On Sunday 25th July, the president of Tunisia, Kaïs Saied, carried out a coup. This is in a country that has been labelled, “The Arab world’s only democracy”. He sacked the prime minister, Hichem Mechichi, along with the ministers of defence and justice. Parliament was closed down and surrounded by troops. They barred the way of its Speaker, Rached Gannouchi, who heads the Islamist party, Ennahda. With only 20% support, it is still the largest party in parliament. His party’s offices and local headquarters were stormed and set alight.
Gannouchi has denounced the president’s action as “a coup against the constitution and the revolution” but in the past ten years, there has been no resolution of the seething discontent amongst the vast layers of poor and unemployed in Tunisian society. As the ‘I’ newspaper put it, “The dramatic move…followed violent nationwide rallies demanding the resignation of the prime minister and dissolution of parliament, amid a disastrous coronavirus outbreak that has pushed the healthcare system to the point of collapse and escalated economic woes” (27 July).
Below is a commentary by Gauche Révolutionnaire reporters (CWI in France)
It has been ten years since the fall of Ben Ali. Although a decade has passed since then, the situation has not improved for Tunisians. Nine governments have succeeded one another, all of them falling in turn following mass protest movements. Whether it is liberals or Islamists in power, nothing has changed fundamentally. The situation is getting worse for the majority of the population and democracy is increasingly being flouted.
The health crisis has shown the weakness of the current government of President Kaïs Saïdes. It has been incapable of protecting the population: there are no more hospital beds, no more oxygen supplies, people are dying in front of the hospitals and there is widespread poverty.
The unemployment rate among young people is well over 40%. The minimum wage is around 450 dinar ($161), while an average rent costs 300-350 dinar. Food prices have increased by more than 7% over one year (June 2020-2021) with some things, such as vegetables, going up by 13%!
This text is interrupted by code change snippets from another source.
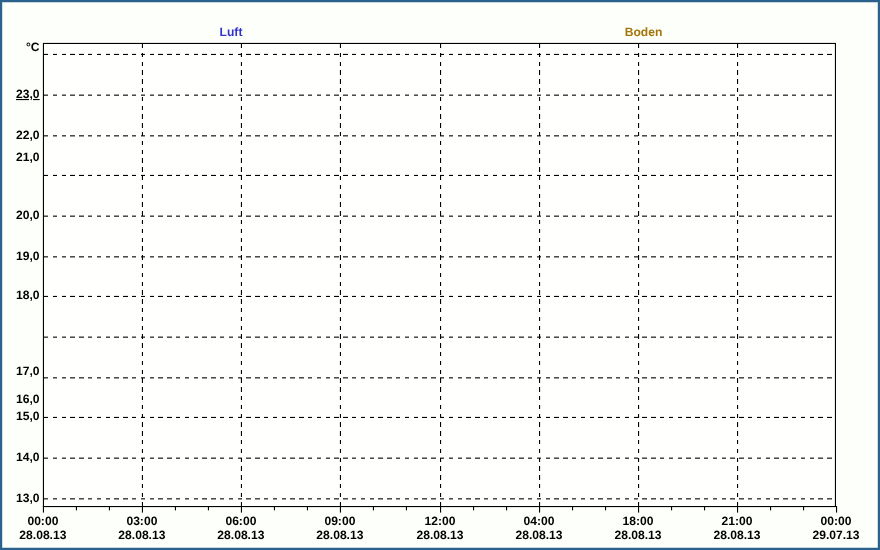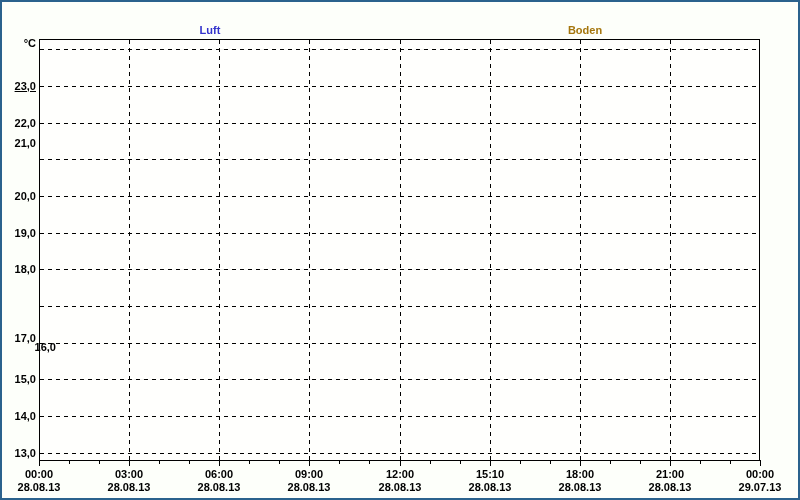--- a/index.html
+++ b/index.html
@@ -71,21 +71,21 @@
       <div class="axis-label y-tick-label" style="top: 136px;">21,0</div>
       <div class="gridline-h" style="left: 40px; top: 196px; width: 719px;"></div>
       <div class="axis-label y-tick-label" style="top: 189px;">20,0</div>
       <div class="gridline-h" style="left: 40px; top: 233px; width: 719px;"></div>
       <div class="axis-label y-tick-label" style="top: 226px;">19,0</div>
       <div class="gridline-h" style="left: 40px; top: 269px; width: 719px;"></div>
       <div class="axis-label y-tick-label" style="top: 262px;">18,0</div>
       <div class="gridline-h" style="left: 40px; top: 306px; width: 719px;"></div>
       <div class="axis-label y-tick-label" style="top: 299px; margin-top: 32px;">17,0</div>
       <div class="gridline-h" style="left: 40px; top: 343px; width: 719px;"></div>
-      <div class="axis-label y-tick-label" style="top: 340px; margin-left: 20px;">16,0</div>
+      <div class="axis-label y-tick-label" style="top: 356px;">16,0</div>
       <div class="gridline-h" style="left: 40px; top: 379px; width: 719px;"></div>
       <div class="axis-label y-tick-label" style="top: 372px;">15,0</div>
       <div class="gridline-h" style="left: 40px; top: 416px; width: 719px;"></div>
       <div class="axis-label y-tick-label" style="top: 409px;">14,0</div>
       <div class="gridline-h" style="left: 40px; top: 453px; width: 719px;"></div>
       <div class="axis-label y-tick-label" style="top: 446px;">13,0</div>
       <div class="gridline-v" style="left: 129px; top: 40px; height: 420px;"></div>
       <div class="gridline-v" style="left: 219px; top: 40px; height: 420px;"></div>
       <div class="gridline-v" style="left: 309px; top: 40px; height: 420px;"></div>
       <div class="gridline-v" style="left: 400px; top: 40px; height: 420px;"></div>
@@ -120,21 +120,21 @@
       <div class="axis-label x-time-label" style="left: 39px; top: 467px;">00:00</div>
       <div class="axis-label x-date-label" style="left: 39px; top: 480px;">28.08.13</div>
       <div class="axis-label x-time-label" style="left: 129px; top: 467px;">03:00</div>
       <div class="axis-label x-date-label" style="left: 129px; top: 480px;">28.08.13</div>
       <div class="axis-label x-time-label" style="left: 219px; top: 467px;">06:00</div>
       <div class="axis-label x-date-label" style="left: 219px; top: 480px;">28.08.13</div>
       <div class="axis-label x-time-label" style="left: 309px; top: 467px;">09:00</div>
       <div class="axis-label x-date-label" style="left: 309px; top: 480px;">28.08.13</div>
       <div class="axis-label x-time-label" style="left: 400px; top: 467px;">12:00</div>
       <div class="axis-label x-date-label" style="left: 400px; top: 480px;">28.08.13</div>
-      <div class="axis-label x-time-label" style="left: 490px; top: 467px;">15:10</div>
+      <div class="axis-label x-time-label" style="left: 490px; top: 467px;">04:00</div>
       <div class="axis-label x-date-label" style="left: 490px; top: 480px;">28.08.13</div>
       <div class="axis-label x-time-label" style="left: 580px; top: 467px;">18:00</div>
       <div class="axis-label x-date-label" style="left: 580px; top: 480px;">28.08.13</div>
       <div class="axis-label x-time-label" style="left: 670px; top: 467px;">21:00</div>
       <div class="axis-label x-date-label" style="left: 670px; top: 480px;">28.08.13</div>
       <div class="axis-label x-time-label" style="left: 760px; top: 467px;">00:00</div>
       <div class="axis-label x-date-label" style="left: 760px; top: 480px;">29.07.13</div>
     </div>
 </div>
Faced with this situation, protests and strikes have started up again. On 25 July, a big mobilisation of youth and workers took place in all the provinces demanding for work for all and better conditions, the right to a decent life and for the resignation of the government.
This is what moved president Kaïs to suspend the parliament and dismiss the Prime Minister. There is no longer a parliament, the president governs alone.
The Islamists have denounced the ‘coup d’état’. The left-wing organisations have no clear position to date. The leadership of the major workers’ union, the UGTT, is supporting the president’s political decision and calls for remaining behind him to maintain stability. When it should be fighting for a government of workers and the majority of the population, the UGTT leadership is not letting a clear position emerge, rejecting both Islamist and liberal capitalists.
Mass discontent
It is understandable that against a background of mass discontent and paralysis of government, there can be the desire for a government that acts. But no support should be given to Kaïs Saied, nor to the dismissed Prime Minister Hichem Michichi, nor to Rached Ghannouchi, the ex-president of the parliament, as they all pursue similar pro-capitalist policies as their predecessors.
It is up to the trade union base to organise, to impose a different orientation on the union leadership (and to change it, if it does not listen to its base). Committees need to be created involving the workers, calling on the non-unionised, the unemployed, the youth to join them – in all the villages, the neighbourhoods, the provinces – in order to take power and run the country’s economy.
A new opportunity is presented today in Tunisia. It is up to the youth and the workers to seize it to build a workers’ movement that can fight all the rival elites and for an end to capitalist chaos and misery. Socialists argue for a programme to establish genuine democratic rights – free speech, no discrimination on the basis of religion or political views, freedom of assembly, freedom to organise parties and campaign on a socialist programme to take control of the economy so that it is publicly-owned, democratically controlled and planned to serve the needs of all.
A fighting programme:
- Work for all on decent wages!
- Resources and staff for the public services of health, education etc.!
- Nationalise of all major companies and multinational corporations!
- End the state of emergency!
- For a workers’ government that fights to fulfil the aspirations of the 2011 revolution – an equal, free and democratic society, not this present system of either liberal or Islamist capitalists!
- For a truly socialist Tunisia, that aims to spread the struggle to end capitalist rule and link up with the mass movements of Algeria, Morocco and Africa!